Programma del corso:
1) introduzione alle stringhe (sequenze), le loro proprietà e delle questioni fondamentali al riguardo: dimensione dell'alfabeto, confronto dei caratteri, ordinamento delle stringhe
2) algoritmi classici di pattern matching non basati su indici: Knuth-Morris-Pratt, Boyer-Moore, Rabin-Karp, Aho-Corasick
3) Strutture dati per stringhe I:
- tries
- suffix trees
4) Strutture dati per stringhe II:
- suffix arrays, enhanced suffix arrays
- Burrows-Wheeler Transform (BWT)
Per ognuna delle strutture dati, studieremo le loro caratteristiche, algoritmi di costruzione efficienti ed applicazioni ai problemi specifici.
Non sono necessarie conoscenze di biologia per seguire il corso.

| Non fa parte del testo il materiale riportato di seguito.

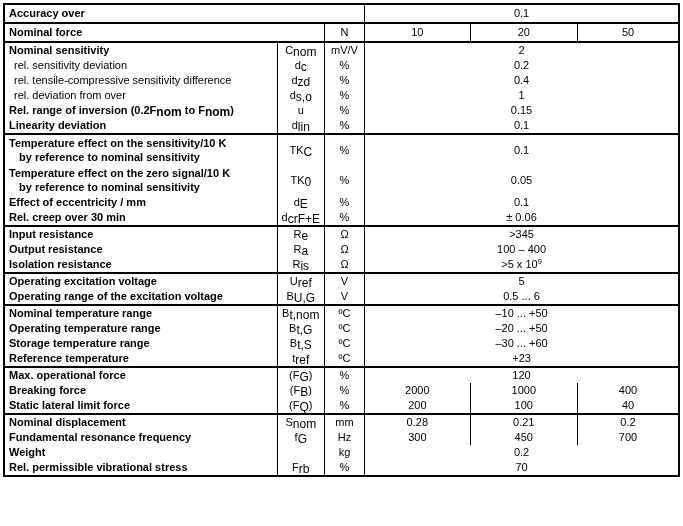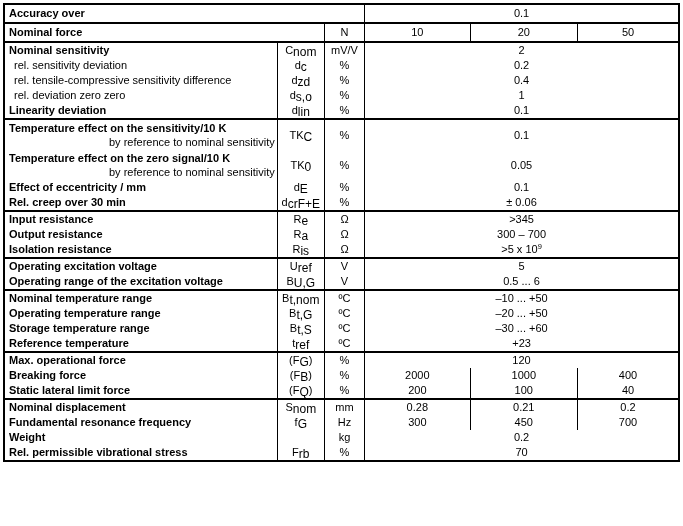--- a/index.html
+++ b/index.html
@@ -69,7 +69,7 @@
           <td class="val bL" colspan="3">0.4</td>
         </tr>
         <tr>
-          <td class="lbl ind" colspan="1">rel. deviation zero zero</td>
+          <td class="lbl ind" colspan="1">rel. deviation from over</td>
           <td class="sym bL">d<sub>s,o</sub></td>
           <td class="unit bL">%</td>
           <td class="val bL" colspan="3">1</td>

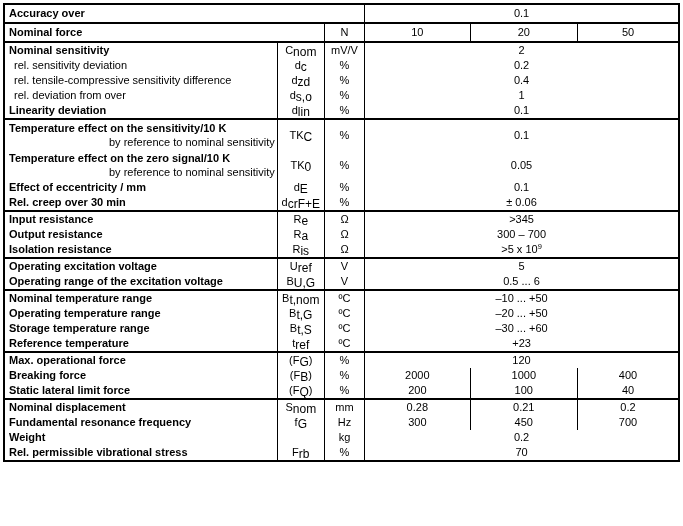--- a/index.html
+++ b/index.html
@@ -75,6 +75,12 @@
           <td class="val bL" colspan="3">1</td>
         </tr>
         <tr>
+          <td class="lbl" colspan="1">Rel. range of inversion (0.2F<sub>nom</sub> to F<sub>nom</sub>)</td>
+          <td class="sym bL">u</td>
+          <td class="unit bL">%</td>
+          <td class="val bL" colspan="3">0.15</td>
+        </tr>
+        <tr>
           <td class="lbl" colspan="1">Linearity deviation</td>
           <td class="sym bL">d<sub>lin</sub></td>
           <td class="unit bL">%</td>

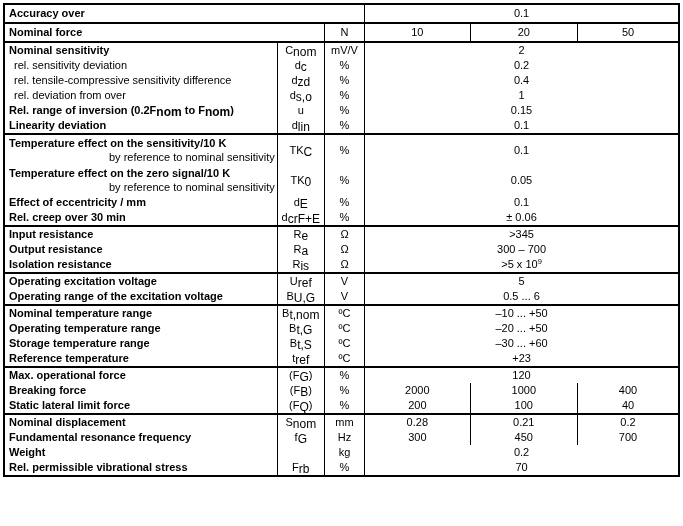--- a/index.html
+++ b/index.html
@@ -21,7 +21,7 @@
   td.bL{border-left:1px solid #000;}
   td.val.vb{font-weight:bold;}
   .l1{line-height:14px;}
-  .l2{line-height:14px;padding-left:10px;font-weight:normal;text-align:right;}
+  .l2{line-height:14px;padding-left:10px;font-weight:bold;}
   sub{font-size:12px;vertical-align:-2px;line-height:0;text-align:right;}
   sup{font-size:7.5px;vertical-align:4px;line-height:0;}
 </style>

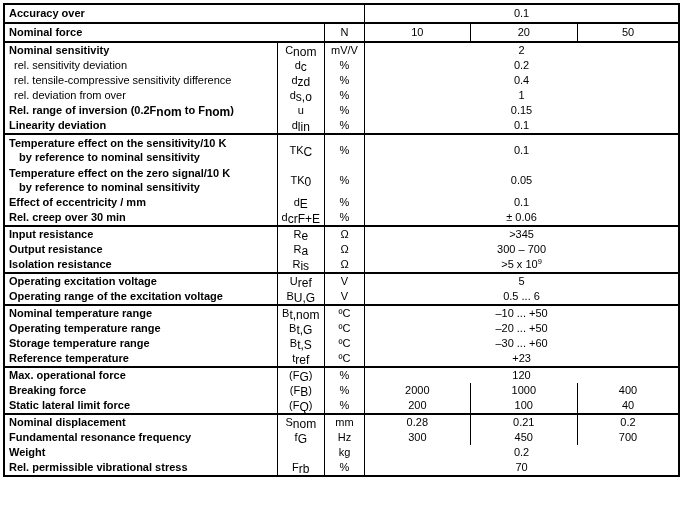--- a/index.html
+++ b/index.html
@@ -126,7 +126,7 @@
           <td class="lbl" colspan="1">Output resistance</td>
           <td class="sym bL">R<sub>a</sub></td>
           <td class="unit bL">Ω</td>
-          <td class="val bL" colspan="3">300 – 700</td>
+          <td class="val bL" colspan="3">100 – 400</td>
         </tr>
         <tr>
           <td class="lbl" colspan="1">Isolation resistance</td>

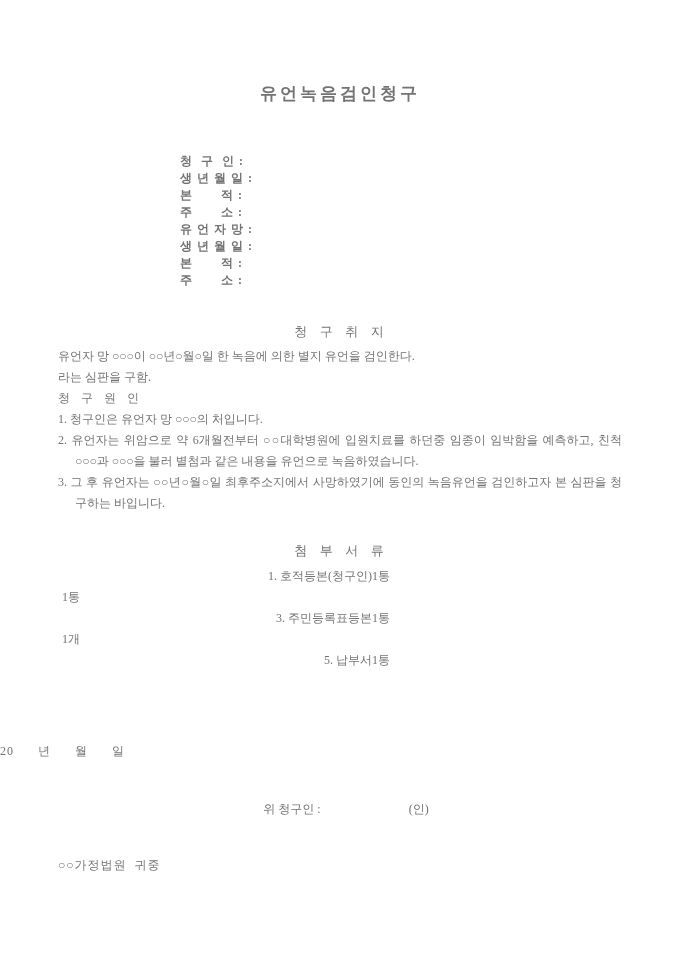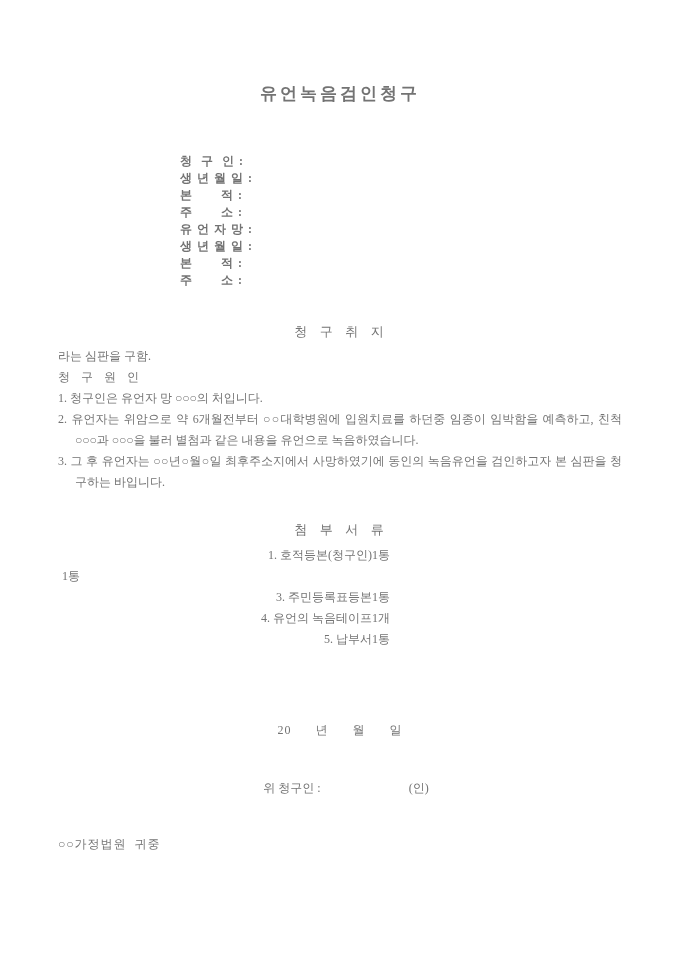--- a/index.html
+++ b/index.html
@@ -125,6 +125,7 @@
   <div class="section-heading purpose-heading">청  구  취  지</div>
 
   <div class="body-block">
+    <div class="purpose-line">유언자 망 ○○○이  ○○년○월○일 한 녹음에 의한 별지 유언을 검인한다.</div>
     <div class="purpose-line">라는 심판을 구함.</div>
     <div class="reason-heading">청 구 원 인</div>
     <div class="reason-item">1. 청구인은 유언자 망 ○○○의 처입니다.</div>

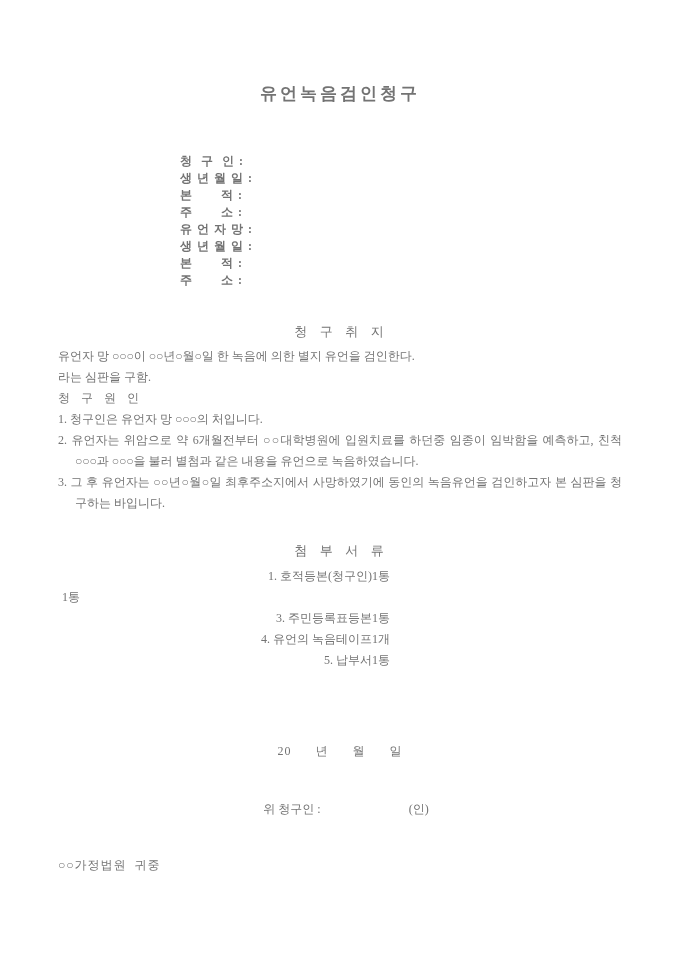--- a/index.html
+++ b/index.html
@@ -148,7 +148,6 @@
       <span class="attachment-qty">1통</span>
     </div>
     <div class="attachment-row">
-      <span class="attachment-label">4. 유언의 녹음테이프</span>
       <span class="attachment-qty">1개</span>
     </div>
     <div class="attachment-row">

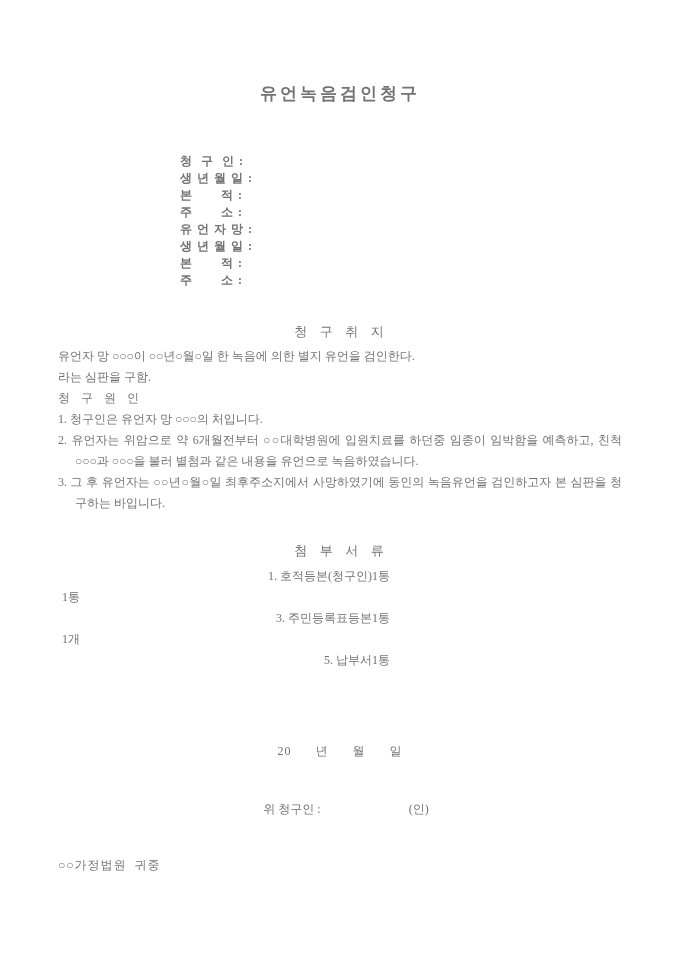--- a/index.html
+++ b/index.html
@@ -82,7 +82,6 @@
   }
   .date-line {
     margin-top: 72px;
-    text-align: center;
     font-size: 12px;
     letter-spacing: 1px;
     white-space: pre;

Autore | Titolo | Casa editrice | Anno | ISBN | Note |
---|---|---|---|---|---|
Dan Gusfield | Algorithms on Strings, Trees, and Sequences | Cambridge University Press | 1997 | 0 521 58519 8 | |
Enno Ohlebusch | Bioinformatics Algorithms | 2013 | 978-3-00-041316-2 | ||
Maxime Crochemore and Wojciech Rytter | Jewels of Stringology | World Scientific | 2003 | 981-02-4782-6 |
Modalità d'esame
Esame finale: scritto e orale. Nello scritto saranno richieste sia proprieta' degli algoritmi e strutture dati studiati (per es. tempo e spazio richiesti), sia di applicarli su esempi concreti. Nell'orale saranno approfondite le domande dello scritto, tale che lo studente possa dimostrare le sue conoscenze.
L'esame accertera' che lo studente
- abbia acquisito conoscenze dei problemi principali riguardante la gestione delle sequenze e stringhe (alfabeto, confronto di stringhe, dimensioni di sequenze genomiche e altre)
- sappia applicare, spiegare, e analizzare gli algoritmi studiati per pattern matching non index-based
- sappia applicare, spiegare e analizzare le strutture dati studiate, lo spazio che richiedono e algoritmi di costruzione (inverted index, trie, suffix tree, suffix array, BWT)
- sappia applicare, spiegare e analizzare varie applicazioni di queste strutture dati: come usarle per risolvere problemi su stringhe, quali pattern matching, matching statistics, palindromes, LZ-compression ecc.
Non è previsto un esame specifico per studenti non-frequentanti.